(Recorded data)

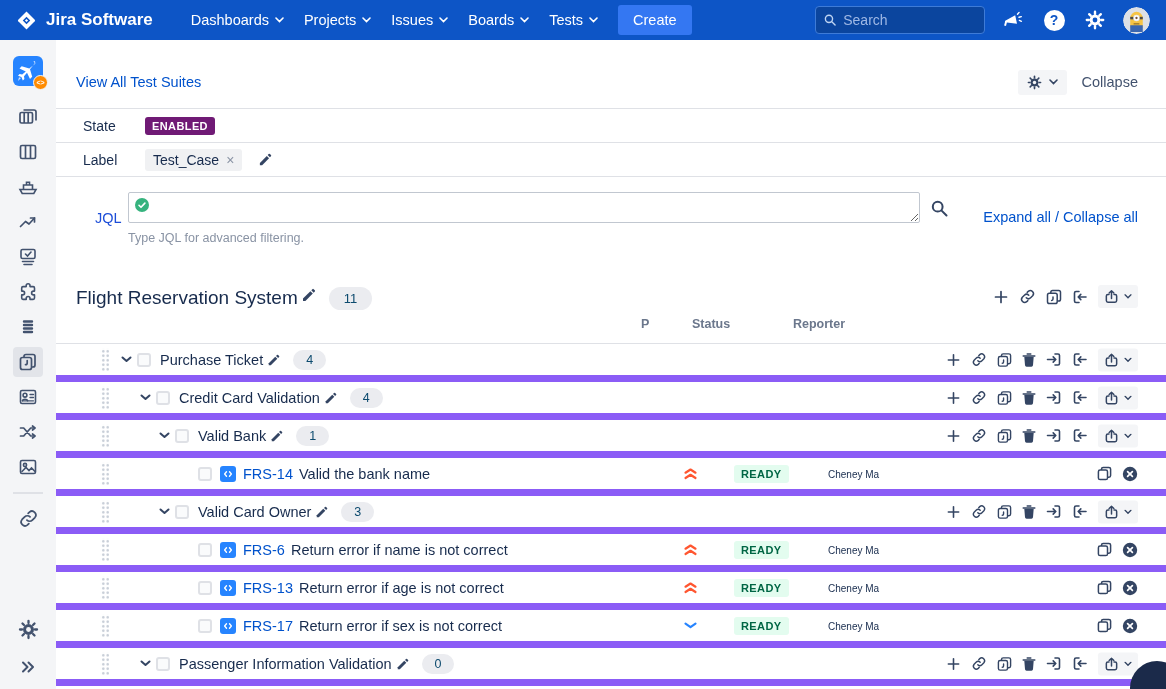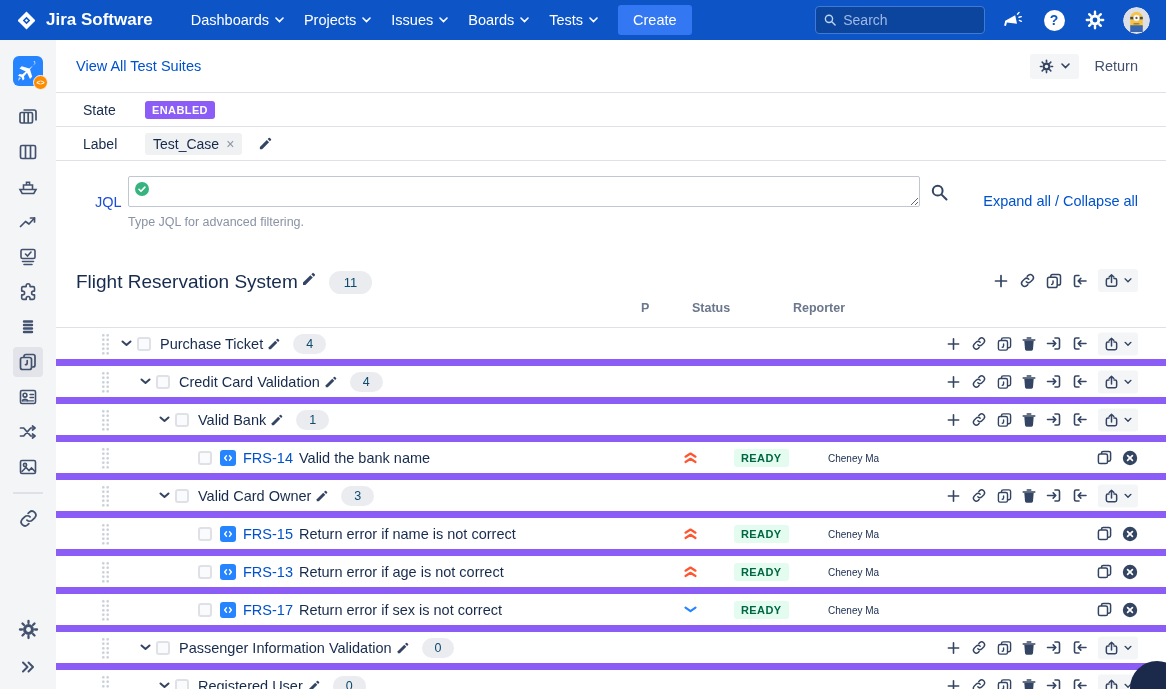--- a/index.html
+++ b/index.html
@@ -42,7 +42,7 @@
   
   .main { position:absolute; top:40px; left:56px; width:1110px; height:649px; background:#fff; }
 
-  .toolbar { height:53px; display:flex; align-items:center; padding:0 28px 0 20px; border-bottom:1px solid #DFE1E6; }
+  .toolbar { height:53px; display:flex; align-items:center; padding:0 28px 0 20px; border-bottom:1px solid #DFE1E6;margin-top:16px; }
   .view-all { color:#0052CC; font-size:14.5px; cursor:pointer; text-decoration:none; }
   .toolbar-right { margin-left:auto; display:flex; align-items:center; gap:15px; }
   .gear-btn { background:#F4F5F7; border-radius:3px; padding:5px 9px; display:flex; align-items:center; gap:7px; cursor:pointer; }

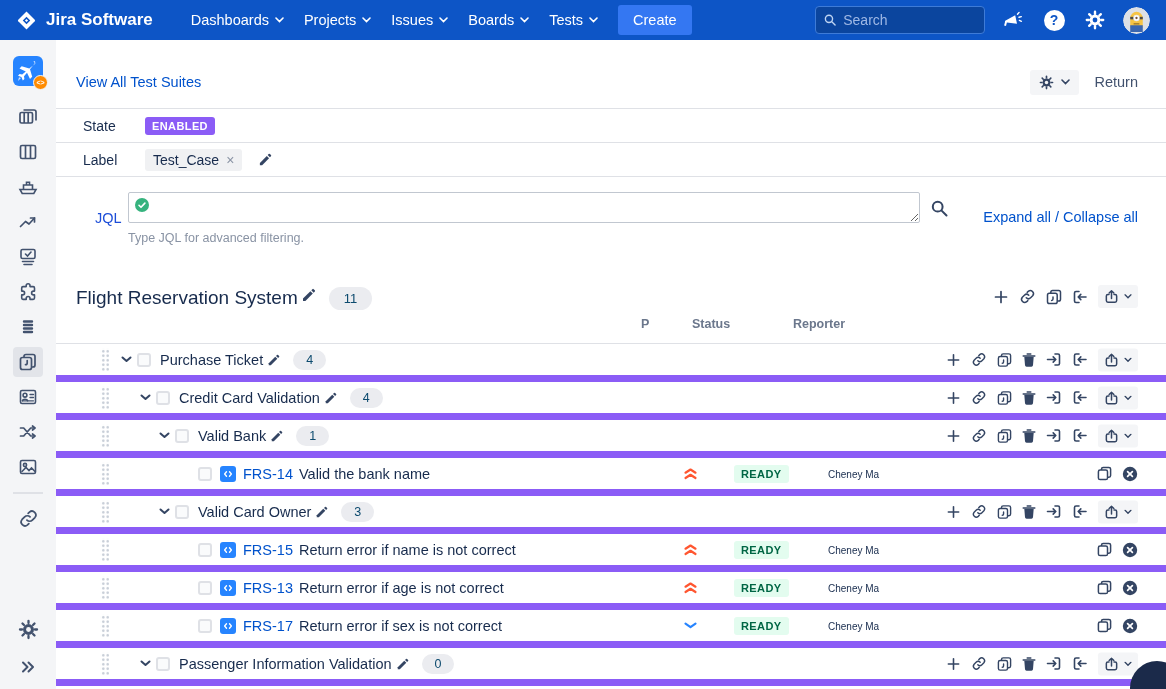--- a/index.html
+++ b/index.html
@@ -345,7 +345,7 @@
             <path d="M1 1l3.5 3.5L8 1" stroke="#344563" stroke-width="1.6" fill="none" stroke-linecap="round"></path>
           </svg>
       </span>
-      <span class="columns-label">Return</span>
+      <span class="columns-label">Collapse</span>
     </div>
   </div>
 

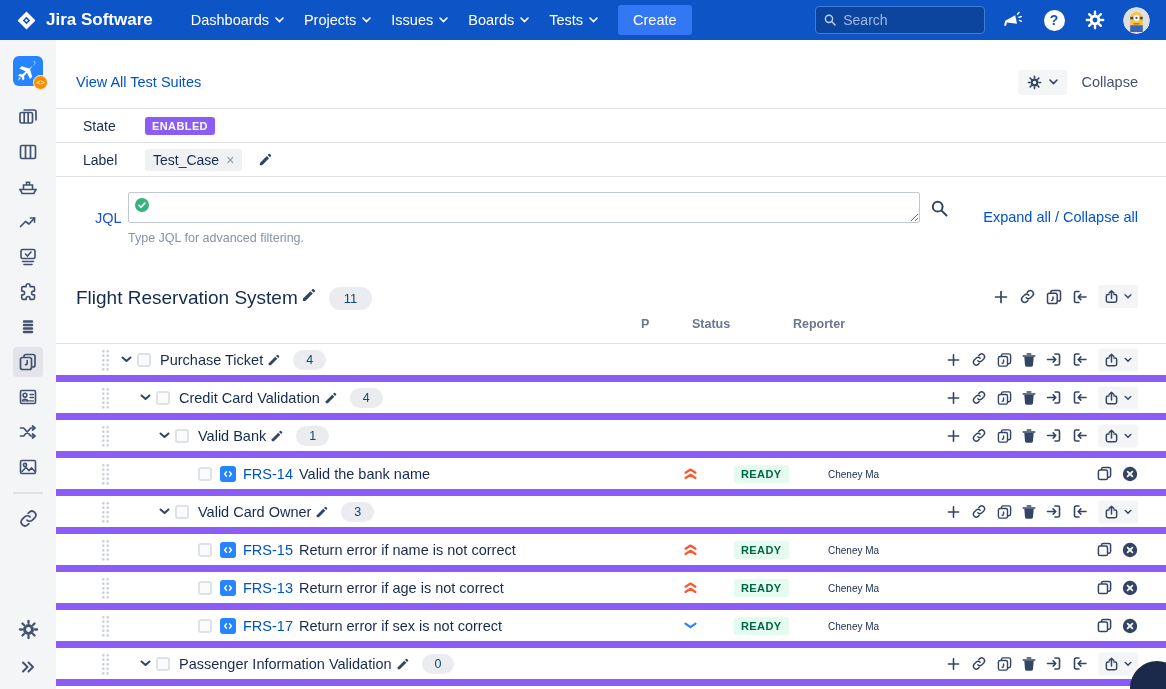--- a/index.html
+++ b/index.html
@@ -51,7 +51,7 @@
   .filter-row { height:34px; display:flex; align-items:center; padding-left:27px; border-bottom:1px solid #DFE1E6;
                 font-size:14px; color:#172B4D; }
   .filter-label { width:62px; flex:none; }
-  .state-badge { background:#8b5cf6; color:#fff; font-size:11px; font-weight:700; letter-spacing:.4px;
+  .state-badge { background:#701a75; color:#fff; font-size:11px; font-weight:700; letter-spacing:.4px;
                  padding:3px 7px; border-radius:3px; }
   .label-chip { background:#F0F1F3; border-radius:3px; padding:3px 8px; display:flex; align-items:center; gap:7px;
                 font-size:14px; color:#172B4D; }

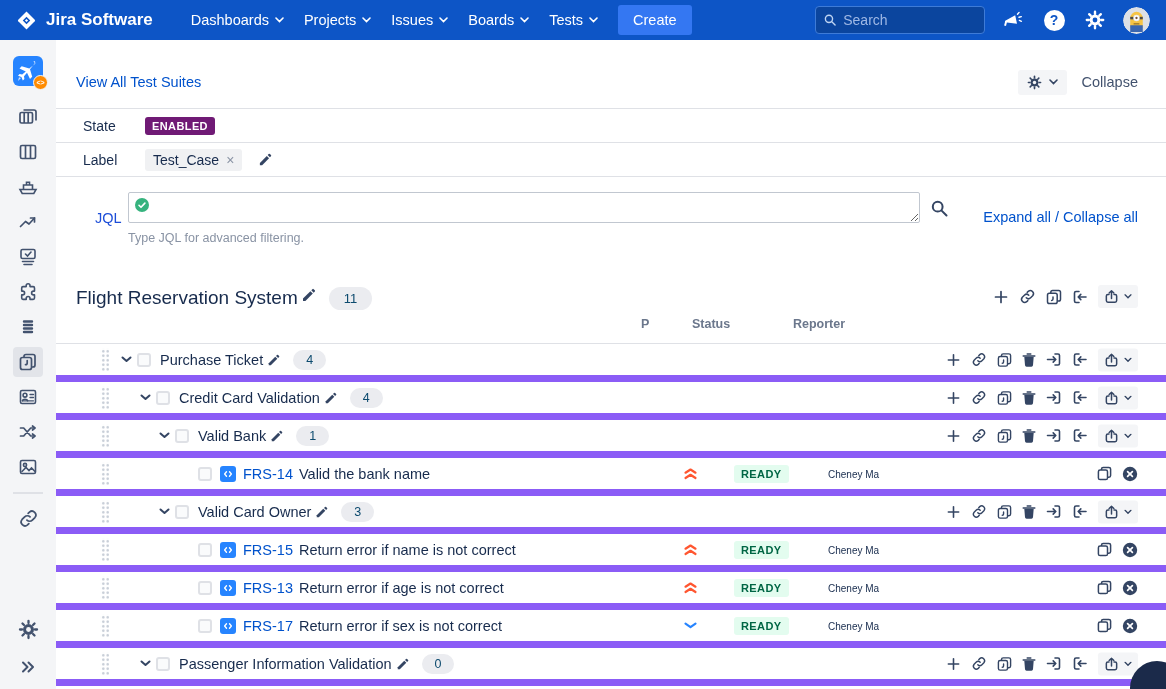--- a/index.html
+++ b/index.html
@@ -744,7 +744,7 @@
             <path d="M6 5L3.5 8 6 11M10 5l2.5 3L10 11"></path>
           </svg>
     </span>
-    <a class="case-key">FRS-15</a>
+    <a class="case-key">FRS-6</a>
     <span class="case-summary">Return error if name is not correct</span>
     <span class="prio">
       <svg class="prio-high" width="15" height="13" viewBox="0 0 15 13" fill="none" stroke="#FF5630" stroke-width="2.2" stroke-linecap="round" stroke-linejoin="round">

(End Recorded data)

• [About this task]: Restate the material word for word; no picture should appear in the copy.

• [Written answer]:
--- a/index.html
+++ b/index.html
@@ -42,7 +42,7 @@
   
   .main { position:absolute; top:40px; left:56px; width:1110px; height:649px; background:#fff; }
 
-  .toolbar { height:53px; display:flex; align-items:center; padding:0 28px 0 20px; border-bottom:1px solid #DFE1E6; }
+  .toolbar { height:53px; display:flex; align-items:center; padding:0 28px 0 20px; border-bottom:1px solid #DFE1E6;margin-top:16px; }
   .view-all { color:#0052CC; font-size:14.5px; cursor:pointer; text-decoration:none; }
   .toolbar-right { margin-left:auto; display:flex; align-items:center; gap:15px; }
   .gear-btn { background:#F4F5F7; border-radius:3px; padding:5px 9px; display:flex; align-items:center; gap:7px; cursor:pointer; }

--- a/index.html
+++ b/index.html
@@ -345,7 +345,7 @@
             <path d="M1 1l3.5 3.5L8 1" stroke="#344563" stroke-width="1.6" fill="none" stroke-linecap="round"></path>
           </svg>
       </span>
-      <span class="columns-label">Return</span>
+      <span class="columns-label">Collapse</span>
     </div>
   </div>
 

--- a/index.html
+++ b/index.html
@@ -51,7 +51,7 @@
   .filter-row { height:34px; display:flex; align-items:center; padding-left:27px; border-bottom:1px solid #DFE1E6;
                 font-size:14px; color:#172B4D; }
   .filter-label { width:62px; flex:none; }
-  .state-badge { background:#8b5cf6; color:#fff; font-size:11px; font-weight:700; letter-spacing:.4px;
+  .state-badge { background:#701a75; color:#fff; font-size:11px; font-weight:700; letter-spacing:.4px;
                  padding:3px 7px; border-radius:3px; }
   .label-chip { background:#F0F1F3; border-radius:3px; padding:3px 8px; display:flex; align-items:center; gap:7px;
                 font-size:14px; color:#172B4D; }

--- a/index.html
+++ b/index.html
@@ -744,7 +744,7 @@
             <path d="M6 5L3.5 8 6 11M10 5l2.5 3L10 11"></path>
           </svg>
     </span>
-    <a class="case-key">FRS-15</a>
+    <a class="case-key">FRS-6</a>
     <span class="case-summary">Return error if name is not correct</span>
     <span class="prio">
       <svg class="prio-high" width="15" height="13" viewBox="0 0 15 13" fill="none" stroke="#FF5630" stroke-width="2.2" stroke-linecap="round" stroke-linejoin="round">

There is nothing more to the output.